Before-and-after page screenshots:
------------------------

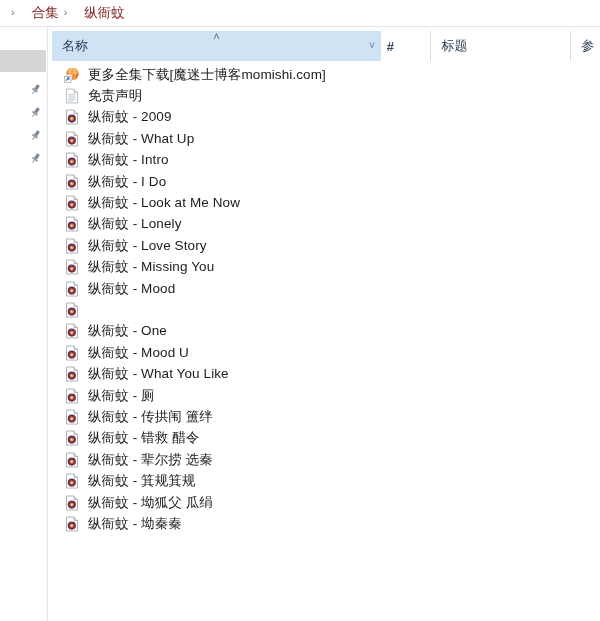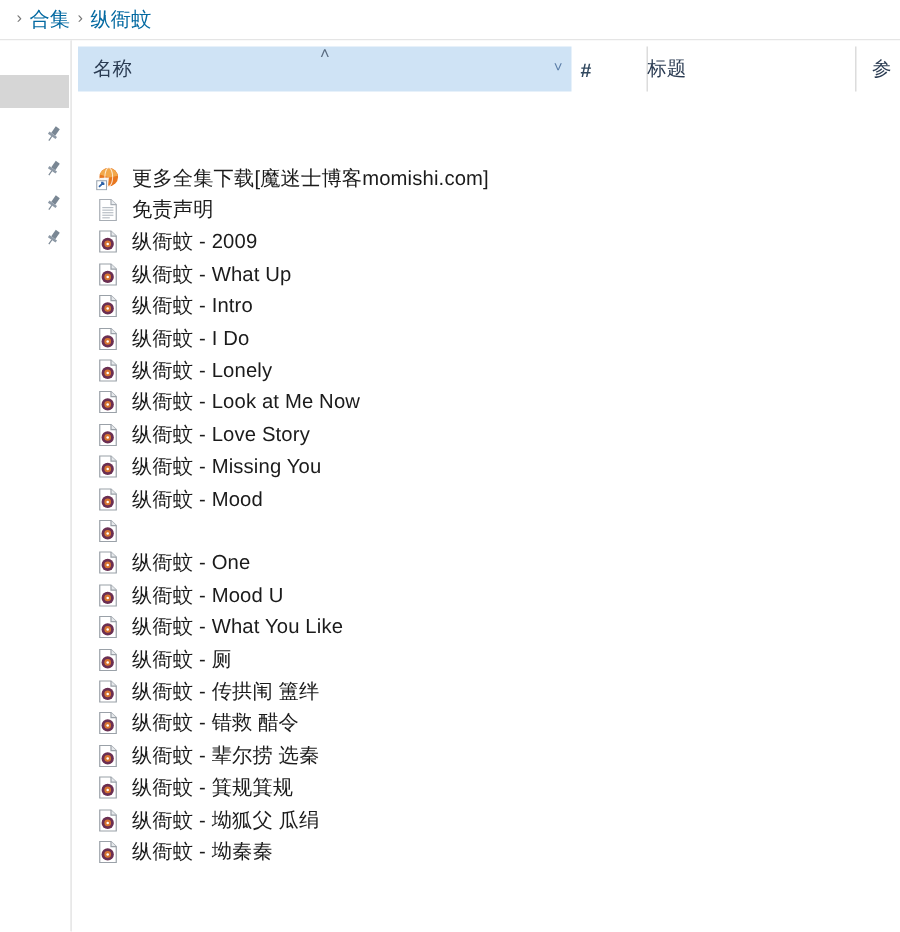--- a/index.html
+++ b/index.html
@@ -35,8 +35,9 @@
   }
   .crumb {
     font-size: 13.5px;
-    color: #0369a1;
+    color: #7f1d1d;
     white-space: nowrap;
+    margin-left: 12px;
   }
 
   

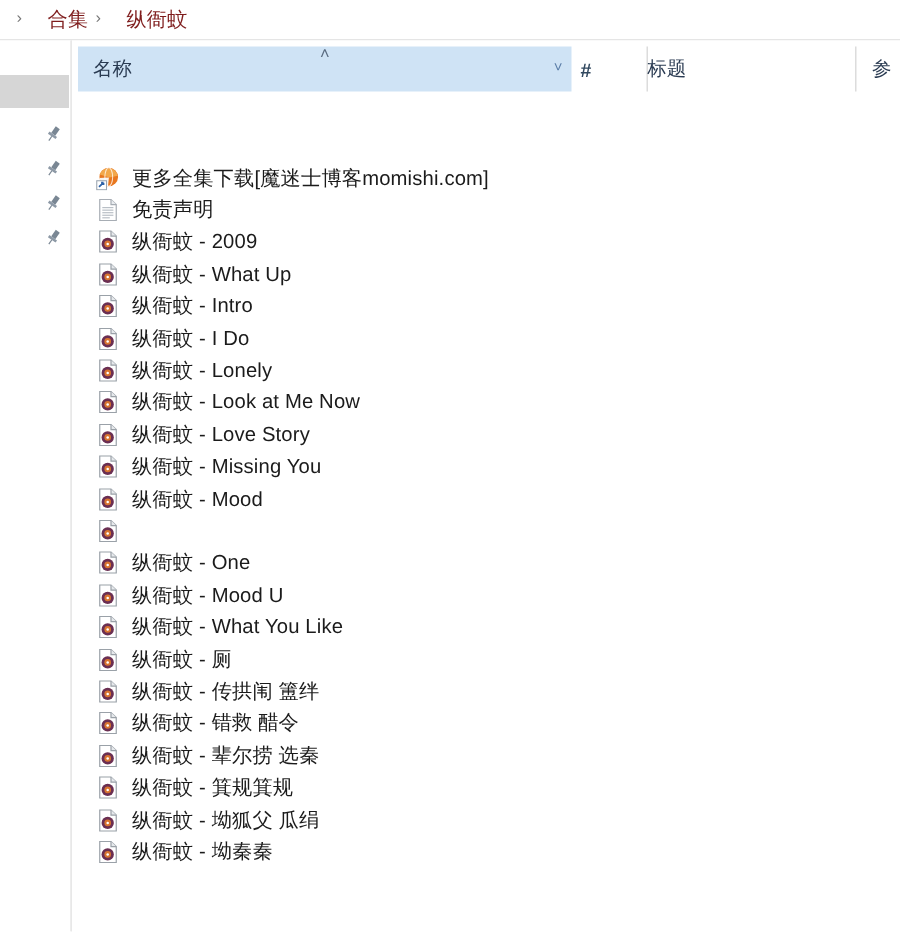--- a/index.html
+++ b/index.html
@@ -148,6 +148,7 @@
   }
   .col-title {
     width: 142px;
+    padding-left: 10px;
     border-left: 1px solid #dcdcdc;
     margin-left: 16px;
   }

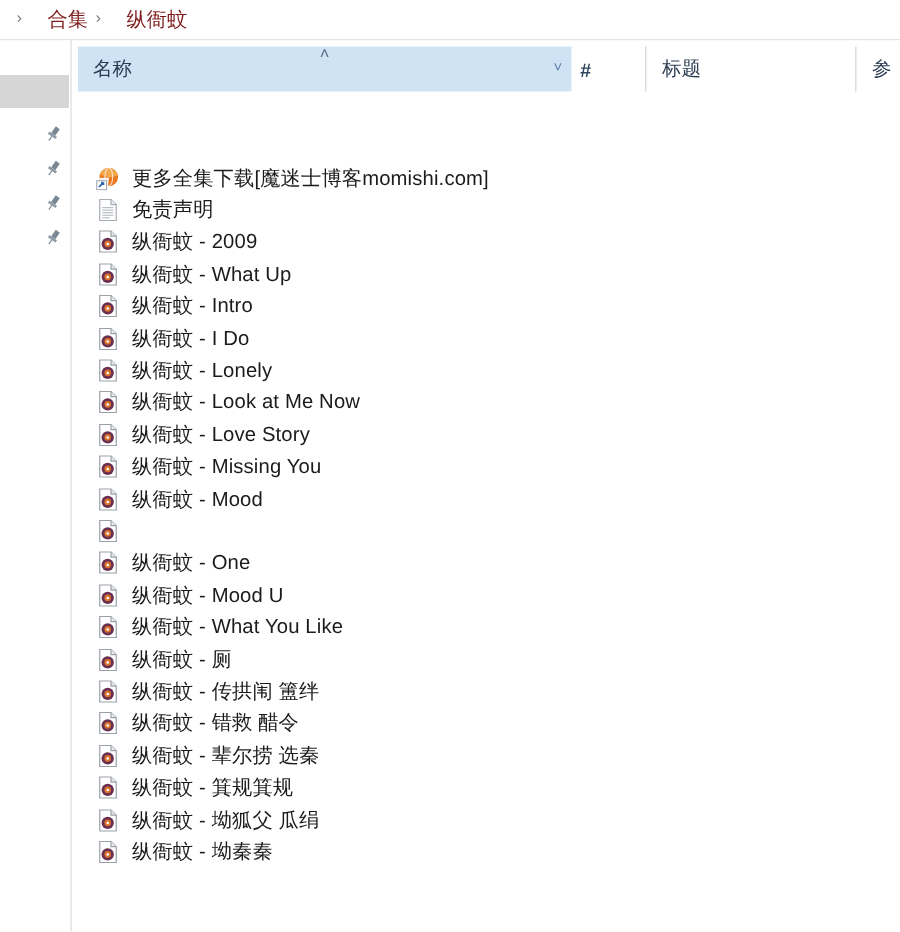--- a/index.html
+++ b/index.html
@@ -165,7 +165,6 @@
     left: 4px;
     top: 37px;
     width: 548px;
-    margin-top: 44px;
   }
   .file-row {
     height: 21.4px;

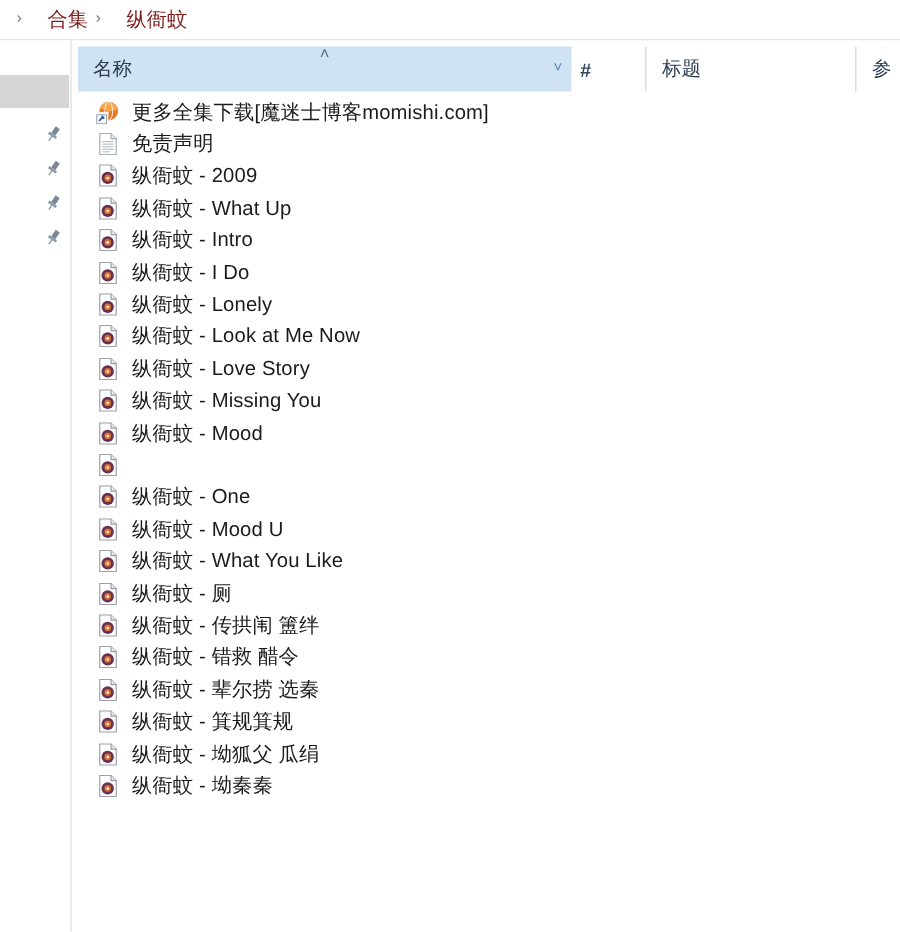--- a/index.html
+++ b/index.html
@@ -368,20 +368,20 @@
             <circle cx="7.8" cy="9.6" r="0.85" fill="#ffffff"></circle>
           </svg>
         </span>
+        <span class="file-label">纵衙蚊 - Look at Me Now</span>
+      </div>
+
+      <div class="file-row">
+        <span class="file-icon">
+          <svg viewBox="0 0 16 16" width="16" height="16" aria-hidden="true">
+            <path d="M2.5 1 H10 L13.5 4.4 V15 H2.5 Z" fill="#ffffff" stroke="#9aa1a8" stroke-width="0.8"></path>
+            <path d="M10 1 V4.4 H13.5" fill="#e6e9ec" stroke="#9aa1a8" stroke-width="0.8"></path>
+            <circle cx="7.8" cy="9.6" r="4.1" fill="#6b2f52"></circle>
+            <circle cx="7.8" cy="9.6" r="2.2" fill="#d9742f"></circle>
+            <circle cx="7.8" cy="9.6" r="0.85" fill="#ffffff"></circle>
+          </svg>
+        </span>
         <span class="file-label">纵衙蚊 - Lonely</span>
-      </div>
-
-      <div class="file-row">
-        <span class="file-icon">
-          <svg viewBox="0 0 16 16" width="16" height="16" aria-hidden="true">
-            <path d="M2.5 1 H10 L13.5 4.4 V15 H2.5 Z" fill="#ffffff" stroke="#9aa1a8" stroke-width="0.8"></path>
-            <path d="M10 1 V4.4 H13.5" fill="#e6e9ec" stroke="#9aa1a8" stroke-width="0.8"></path>
-            <circle cx="7.8" cy="9.6" r="4.1" fill="#6b2f52"></circle>
-            <circle cx="7.8" cy="9.6" r="2.2" fill="#d9742f"></circle>
-            <circle cx="7.8" cy="9.6" r="0.85" fill="#ffffff"></circle>
-          </svg>
-        </span>
-        <span class="file-label">纵衙蚊 - Look at Me Now</span>
       </div>
 
       <div class="file-row">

------------------------

Please print each of the records word for word, keeping the pictures out.

▸ ANSWER TO THIS TASK
--- a/index.html
+++ b/index.html
@@ -35,8 +35,9 @@
   }
   .crumb {
     font-size: 13.5px;
-    color: #0369a1;
+    color: #7f1d1d;
     white-space: nowrap;
+    margin-left: 12px;
   }
 
   

--- a/index.html
+++ b/index.html
@@ -148,6 +148,7 @@
   }
   .col-title {
     width: 142px;
+    padding-left: 10px;
     border-left: 1px solid #dcdcdc;
     margin-left: 16px;
   }

--- a/index.html
+++ b/index.html
@@ -165,7 +165,6 @@
     left: 4px;
     top: 37px;
     width: 548px;
-    margin-top: 44px;
   }
   .file-row {
     height: 21.4px;

--- a/index.html
+++ b/index.html
@@ -368,20 +368,20 @@
             <circle cx="7.8" cy="9.6" r="0.85" fill="#ffffff"></circle>
           </svg>
         </span>
+        <span class="file-label">纵衙蚊 - Look at Me Now</span>
+      </div>
+
+      <div class="file-row">
+        <span class="file-icon">
+          <svg viewBox="0 0 16 16" width="16" height="16" aria-hidden="true">
+            <path d="M2.5 1 H10 L13.5 4.4 V15 H2.5 Z" fill="#ffffff" stroke="#9aa1a8" stroke-width="0.8"></path>
+            <path d="M10 1 V4.4 H13.5" fill="#e6e9ec" stroke="#9aa1a8" stroke-width="0.8"></path>
+            <circle cx="7.8" cy="9.6" r="4.1" fill="#6b2f52"></circle>
+            <circle cx="7.8" cy="9.6" r="2.2" fill="#d9742f"></circle>
+            <circle cx="7.8" cy="9.6" r="0.85" fill="#ffffff"></circle>
+          </svg>
+        </span>
         <span class="file-label">纵衙蚊 - Lonely</span>
-      </div>
-
-      <div class="file-row">
-        <span class="file-icon">
-          <svg viewBox="0 0 16 16" width="16" height="16" aria-hidden="true">
-            <path d="M2.5 1 H10 L13.5 4.4 V15 H2.5 Z" fill="#ffffff" stroke="#9aa1a8" stroke-width="0.8"></path>
-            <path d="M10 1 V4.4 H13.5" fill="#e6e9ec" stroke="#9aa1a8" stroke-width="0.8"></path>
-            <circle cx="7.8" cy="9.6" r="4.1" fill="#6b2f52"></circle>
-            <circle cx="7.8" cy="9.6" r="2.2" fill="#d9742f"></circle>
-            <circle cx="7.8" cy="9.6" r="0.85" fill="#ffffff"></circle>
-          </svg>
-        </span>
-        <span class="file-label">纵衙蚊 - Look at Me Now</span>
       </div>
 
       <div class="file-row">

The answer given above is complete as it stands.